In judging any schoolbook, we must ask whether the writers have
presented their material competently: If a student were to use
this book, would he be able to assimilate the material that the
writers have chosen to present?
For The Web of Life, the answer is yes. I suspect
that a reasonably bright student could read a chapter of this
book and then pass a test, even if he hadn't been present when
his instructor covered that chapter in the classroom. (He could
pass the same test if he had read the appropriate articles in an
encyclopedia, but he probably would describe both experiences as
"bohhh-ring.")
Now we must ask two more questions: Is the material in this book
meaningful and current? Is it the kind of material that a
high-school student should be learning in a biology course today? For
The Web of Life, the answers are no and no.
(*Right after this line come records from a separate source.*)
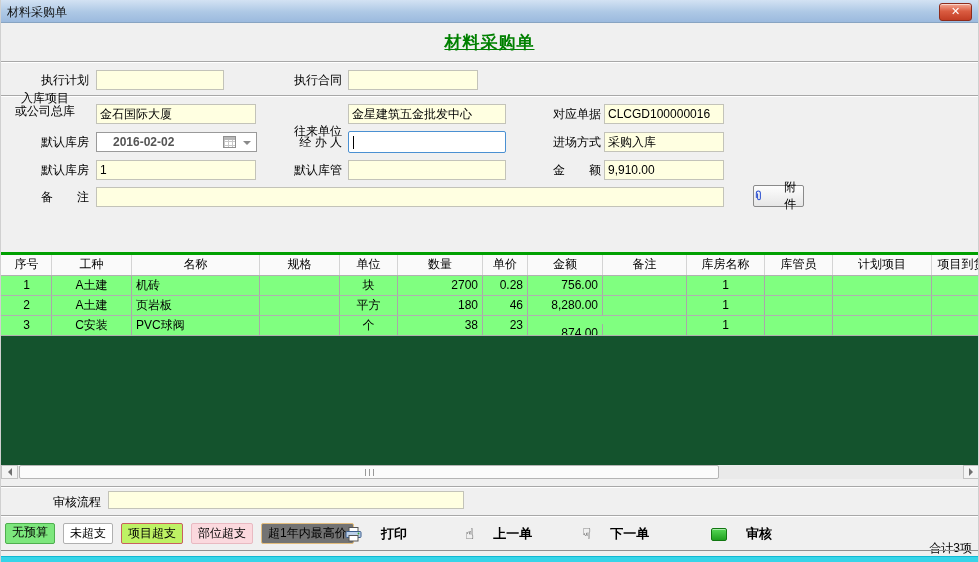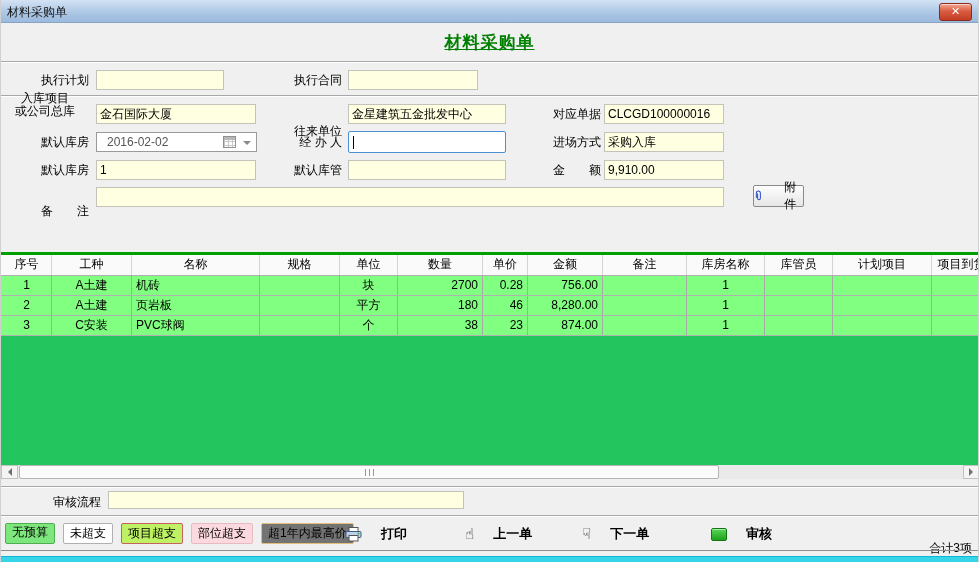--- a/index.html
+++ b/index.html
@@ -32,7 +32,7 @@
   
   .date-ctl{position:absolute;left:95px;top:132px;width:161px;height:20px;background:#fff;
     border:1px solid #9a9a9a;box-sizing:border-box;color:#555;display:flex;align-items:center;}
-  .date-text{flex:1;padding-left:10px;}
+  .date-text{flex:1;padding-left:16px;font-weight:bold;}
   .cal-icon{width:13px;height:12px;border:1px solid #909090;box-sizing:border-box;
     background-image:linear-gradient(#b8b8b8 0 3px,rgba(0,0,0,0) 3px),
       repeating-linear-gradient(90deg,#c8c8c8 0 1px,rgba(0,0,0,0) 1px 4px),

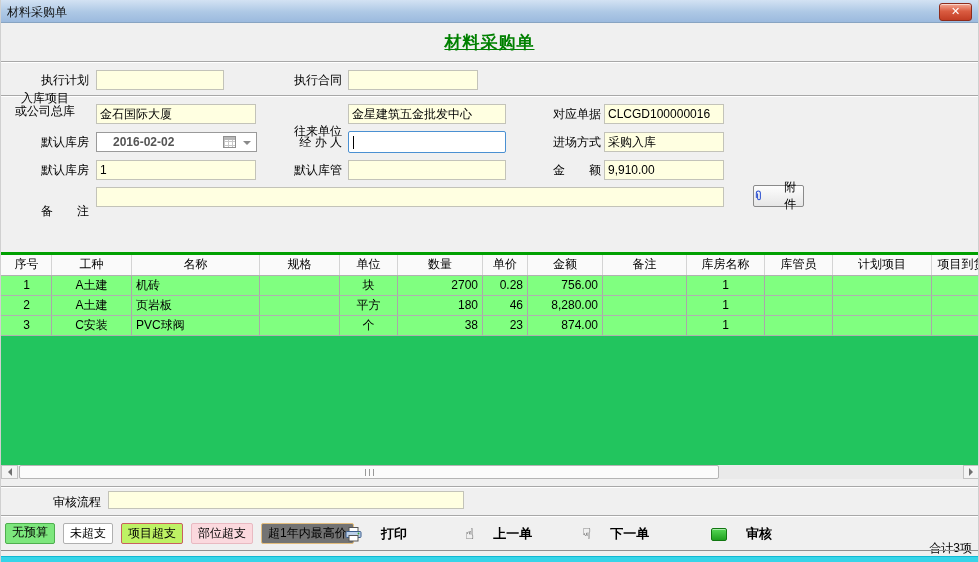--- a/index.html
+++ b/index.html
@@ -129,7 +129,7 @@
   <div class="flabel" style="left:540px;top:163px;width:60px">金　　额</div>
   <input class="input" style="left: 603px; top: 160px; width: 120px;" value="9,910.00">
 
-  <div class="flabel" style="left:0;top:204px;width:88px">备　　注</div>
+  <div class="flabel" style="left:0;top:190px;width:88px">备　　注</div>
   <input class="input" style="left: 95px; top: 187px; width: 628px;" value="">
   <div class="attach-btn">
     <svg width="12" height="14" viewBox="0 0 12 14">

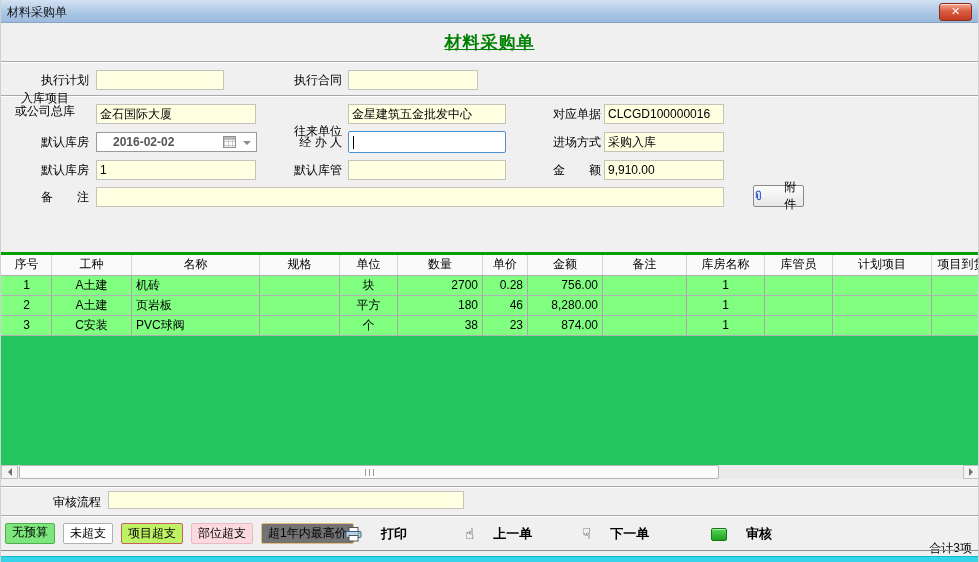--- a/index.html
+++ b/index.html
@@ -44,7 +44,7 @@
     background:linear-gradient(#fdfdfd,#e6e6e6);border:1px solid #8a8a8a;border-radius:2px;
     display:flex;align-items:center;justify-content:center;gap:21px;box-sizing:border-box;cursor:pointer;}
   
-  .table-area{position:absolute;top:252px;left:0;width:979px;height:213px;background:#22c55e;
+  .table-area{position:absolute;top:252px;left:0;width:979px;height:213px;background:#14532d;
     border-top:3px solid #00a000;box-sizing:border-box;overflow:hidden;}
   .thead{display:flex;height:20px;background:#fafafa;border-bottom:1px solid #b0b0b0;padding-left:1px;}
   .th{box-sizing:border-box;border-right:1px solid #d4d4d4;text-align:center;line-height:19px;

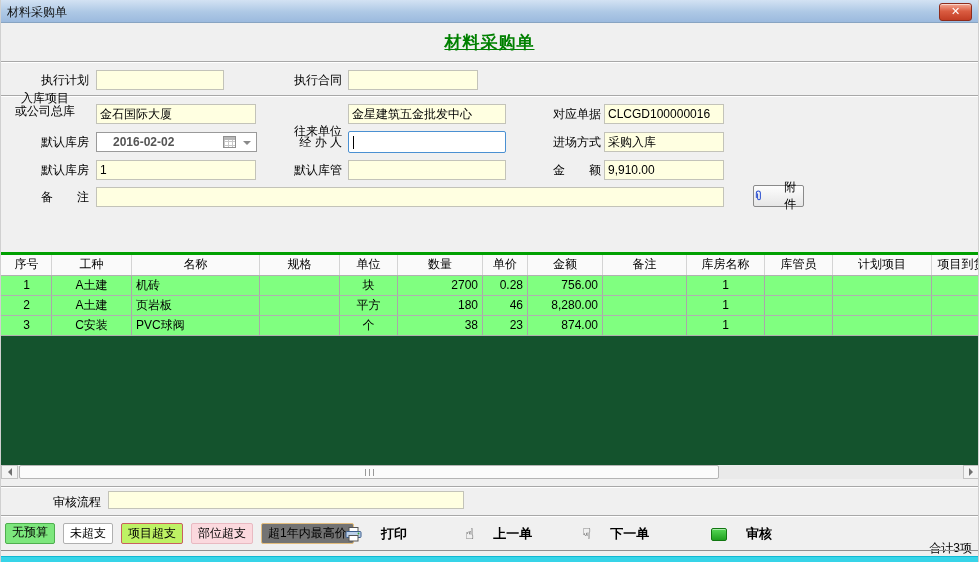--- a/index.html
+++ b/index.html
@@ -193,7 +193,7 @@
           <div class="td al-center" style="flex: 0 0 58px;">个</div>
           <div class="td al-right" style="flex: 0 0 85px;">38</div>
           <div class="td al-right" style="flex: 0 0 45px;">23</div>
-          <div class="td al-right" style="flex: 0 0 75px;">874.00</div>
+          <div class="td al-right" style="flex: 0 0 75px; margin-top: 8px;">874.00</div>
           <div class="td al-left" style="flex: 0 0 84px;"></div>
           <div class="td al-center" style="flex: 0 0 78px;">1</div>
           <div class="td al-left" style="flex: 0 0 68px;"></div>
In the front of the book, on pages xiv and xv, the writers say
that The Web of Life teaches "Big Ideas," and they tell
the student to "Build a framework of biology by learning and
connecting these Big Ideas." This introduces a list of the "Big
Ideas," each of which will reappear, in a box, in the body of the
book. There are 92 such "Big Ideas," but some of them aren't so
big. Does anyone actually imagine that the big ideas of biology
include things like "Ferns have vascular systems and reproduce by
means of spores" or "Annelids are wormlike animals with a
segmented body" or "A healthy immune system requires a healthy
lifestyle"?
To make matters worse, these writers have missed the biggest
ideas of all. They don't recognize that science is a process --
a process characterized by intellectual discipline, by
controversy, by the continual honing of thought, and by the
reconsideration of accepted facts and theories. They don't show
the student how a pet theory or hypothesis can be destroyed by a
single observation.
Instead, the writers are committed to following old, obsolete
approaches and to repeating old, obsolete information. Why do
they still present genetics in the same way that was common
several decades ago? Why do they continue to present Mendel's
work as the very model of a modern scientific inquiry, even
though -- as Fisher and Wright amply demonstrated in the 1920s --
Mendel's experiments were seriously flawed? (What really makes
Mendel's work exciting and important is that his interpretations
have persisted and have been abundantly confirmed, although his
procedures were imperfect.) And why do these writers continue to
present a long-outdated account of dominance and recessiveness?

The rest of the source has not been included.